Only the lines from the one that contains "Ieško naujų namų" through the final line of the entries should be repeated, exactly as written.

MATERIAL PROVIDED below:

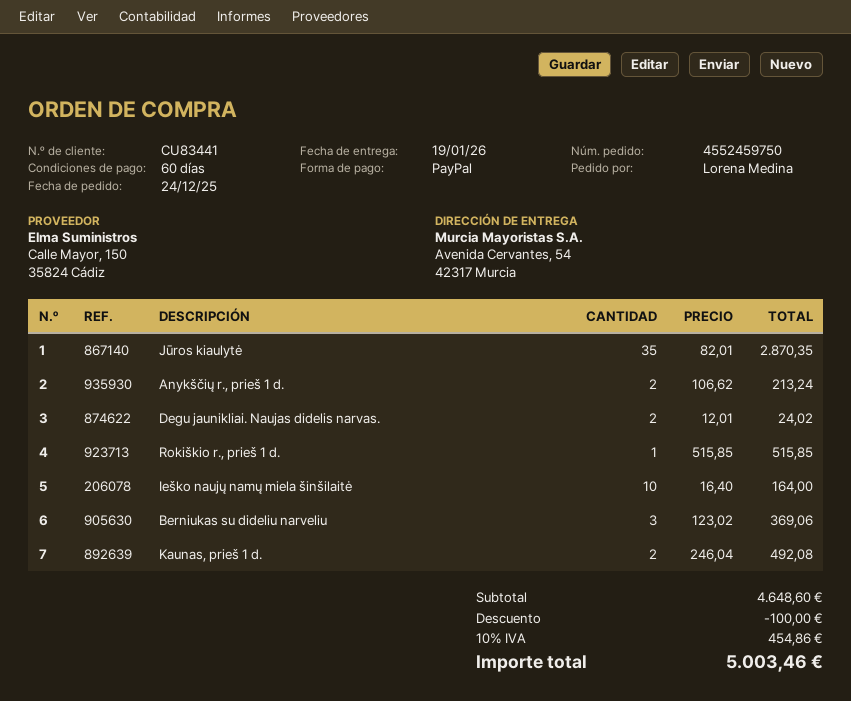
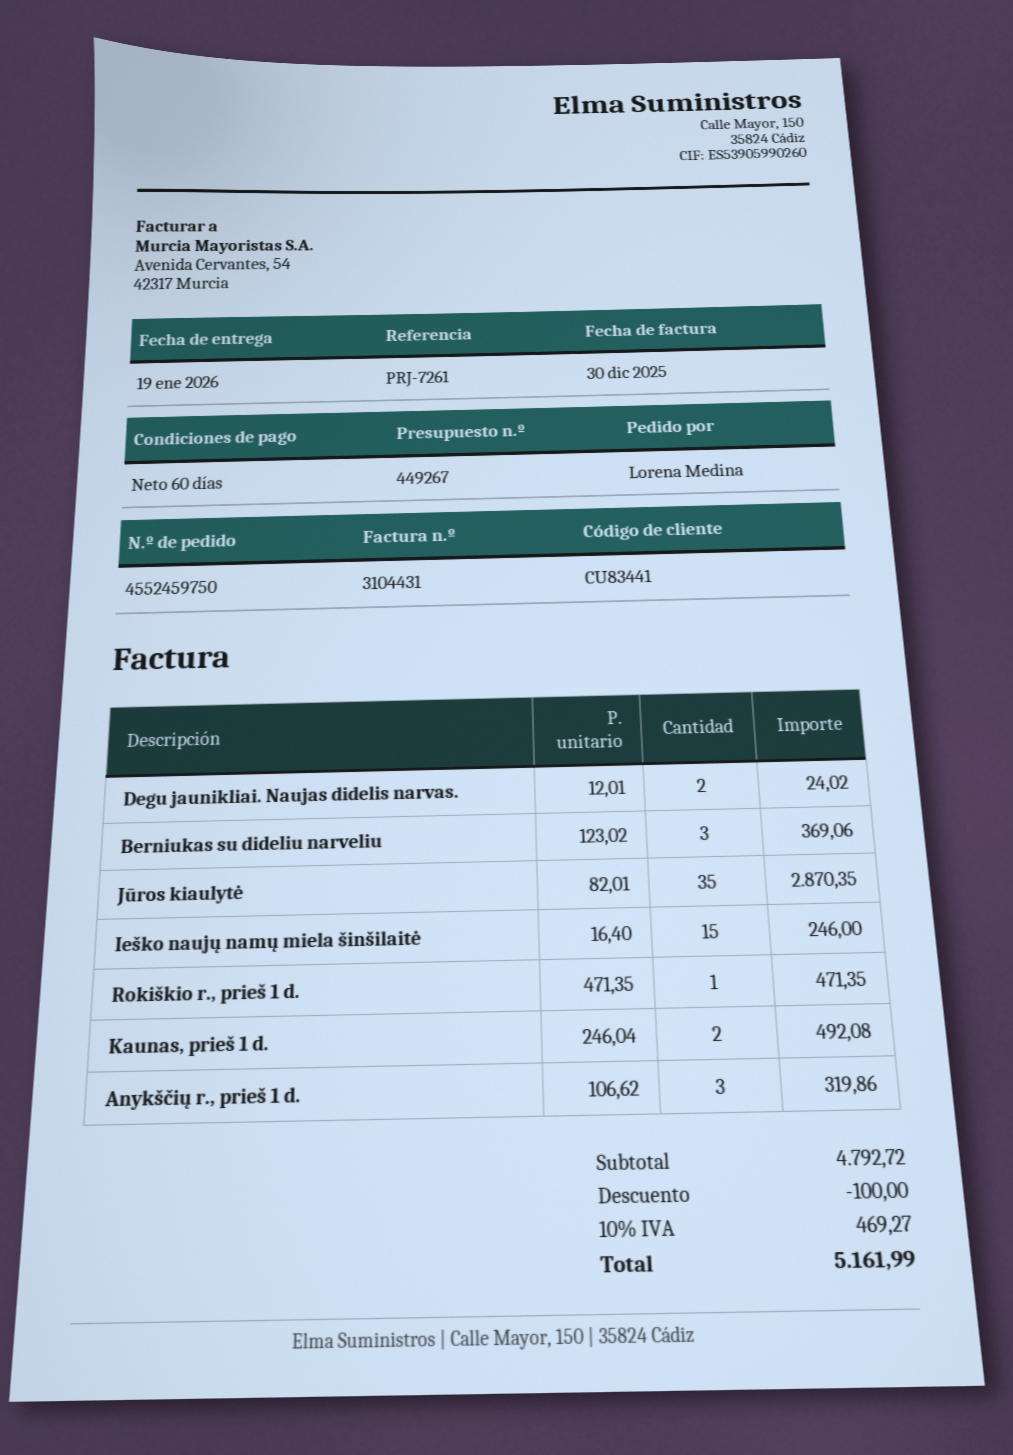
Anykščių r., prieš 1 d.: 2 x 106.62 = 213.24 -> 3 x 106.62 = 319.86
Rokiškio r., prieš 1 d.: 1 x 515.85 = 515.85 -> 1 x 471.35 = 471.35
Ieško naujų namų miela šinšilaitė: 10 x 16.40 = 164.00 -> 15 x 16.40 = 246.00
subtotal: 4648.60 -> 4792.72
tax: 10% = 454.86 -> 10% = 469.27
total: 5003.46 -> 5161.99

End of MATERIAL PROVIDED.

### ANSWER
Ieško naujų namų miela šinšilaitė: 10 x 16.40 = 164.00 -> 15 x 16.40 = 246.00
subtotal: 4648.60 -> 4792.72
tax: 10% = 454.86 -> 10% = 469.27
total: 5003.46 -> 5161.99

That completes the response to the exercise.